Trois flammes ont traversé le firmament interclubs africain depuis la RDC.
Trésor Mputu en 2009, étincelle créative, danseur de ballon, architecte des passes décisives.
Firmin Mubele en 2014, fusée sur l’aile, frappe précise, éclat ponctuel dans le chaos des stades. Et aujourd’hui, Fiston Kalala Mayele, troisième météore, se faufile entre défenseurs et attentes, transforme l’instant en but, l’effort en victoire.
Chaque lauréat, miroir d’une époque : Mputu, l’intelligence du jeu; Mubele, la vitesse du geste; Mayele, la constance de l’attaque, le souffle d’un leader. Leur triomphe n’est pas seulement trophée, il est métonymie du talent congolais, du génie qui parcourt les pelouses africaines, silencieux et puissant, jusqu’au sommet.
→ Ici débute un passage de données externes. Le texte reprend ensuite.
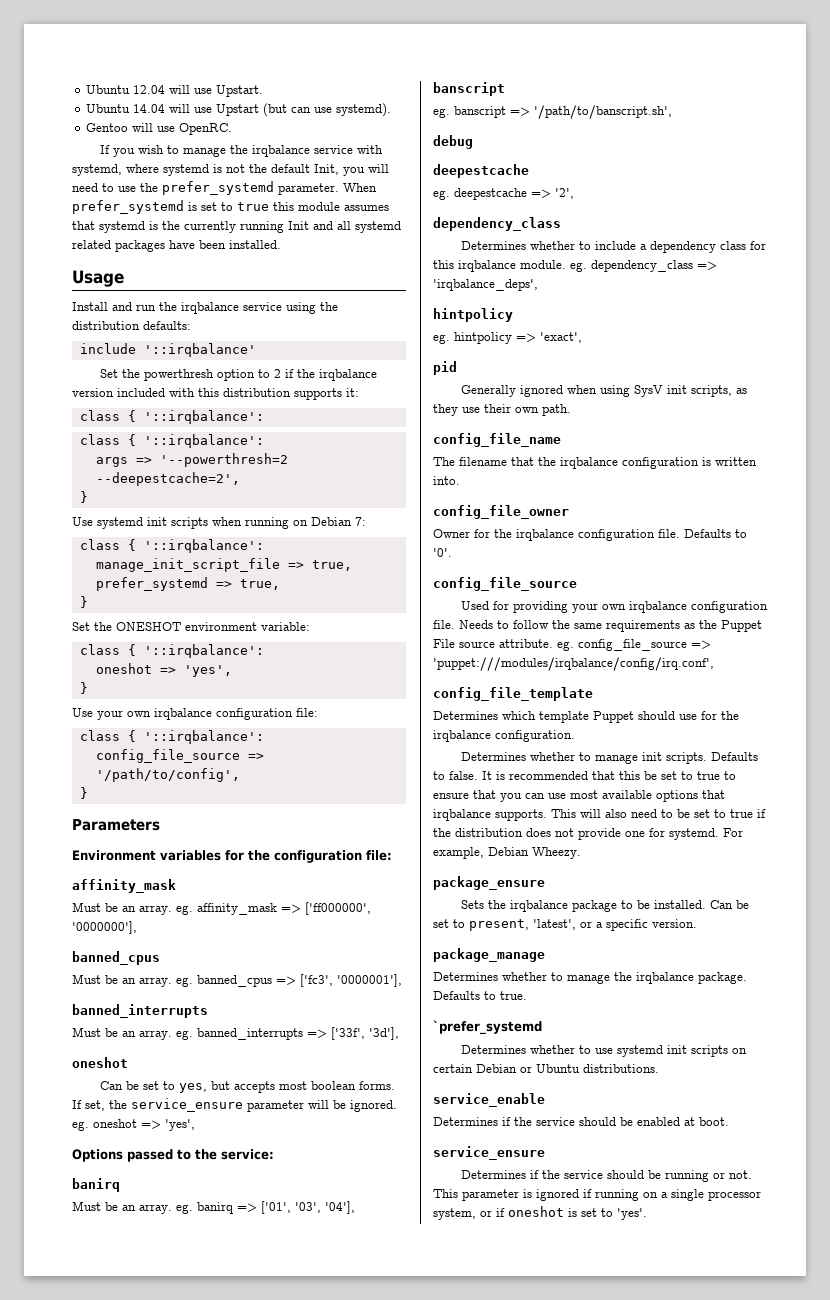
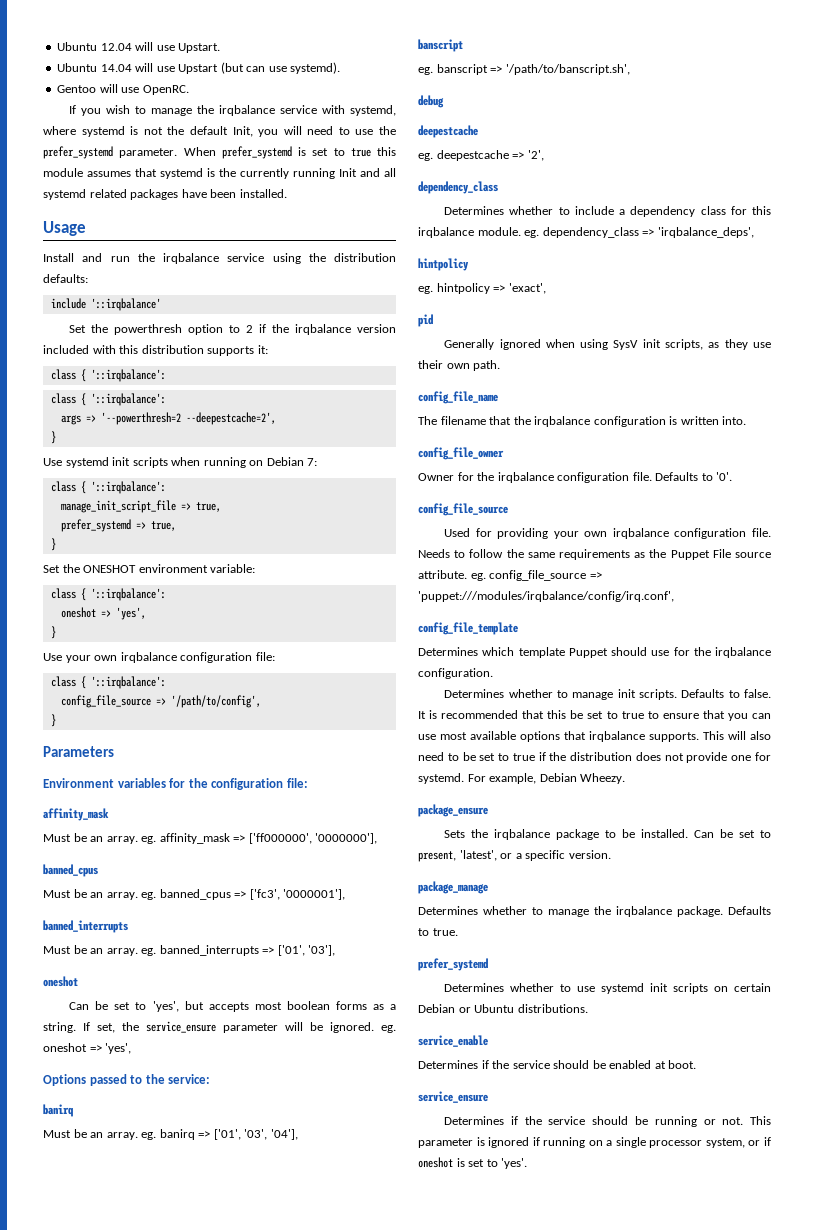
- Must be an array. eg. banned_interrupts => ['33f', '3d'],
+ Must be an array. eg. banned_interrupts => ['01', '03'],
- Can be set to yes, but accepts most boolean forms.
+ Can be set to 'yes', but accepts most boolean forms as a string.
  Defaults to true.
- `prefer_systemd
+ prefer_systemd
Dans le tumulte des interclubs, les chiffres se taisent, la technique parle :
précision, audace, instinct. Mayele, dans ses dribbles, ses courses, ses frappes, condense cette essence, et inscrit son nom comme troisième jalon de l’excellence congolaise. Ainsi, le football africain s’illumine par ces trajectoires : trois étoiles congolaises, trois constellations individuelles, une lumière collective qui éclaire le continent.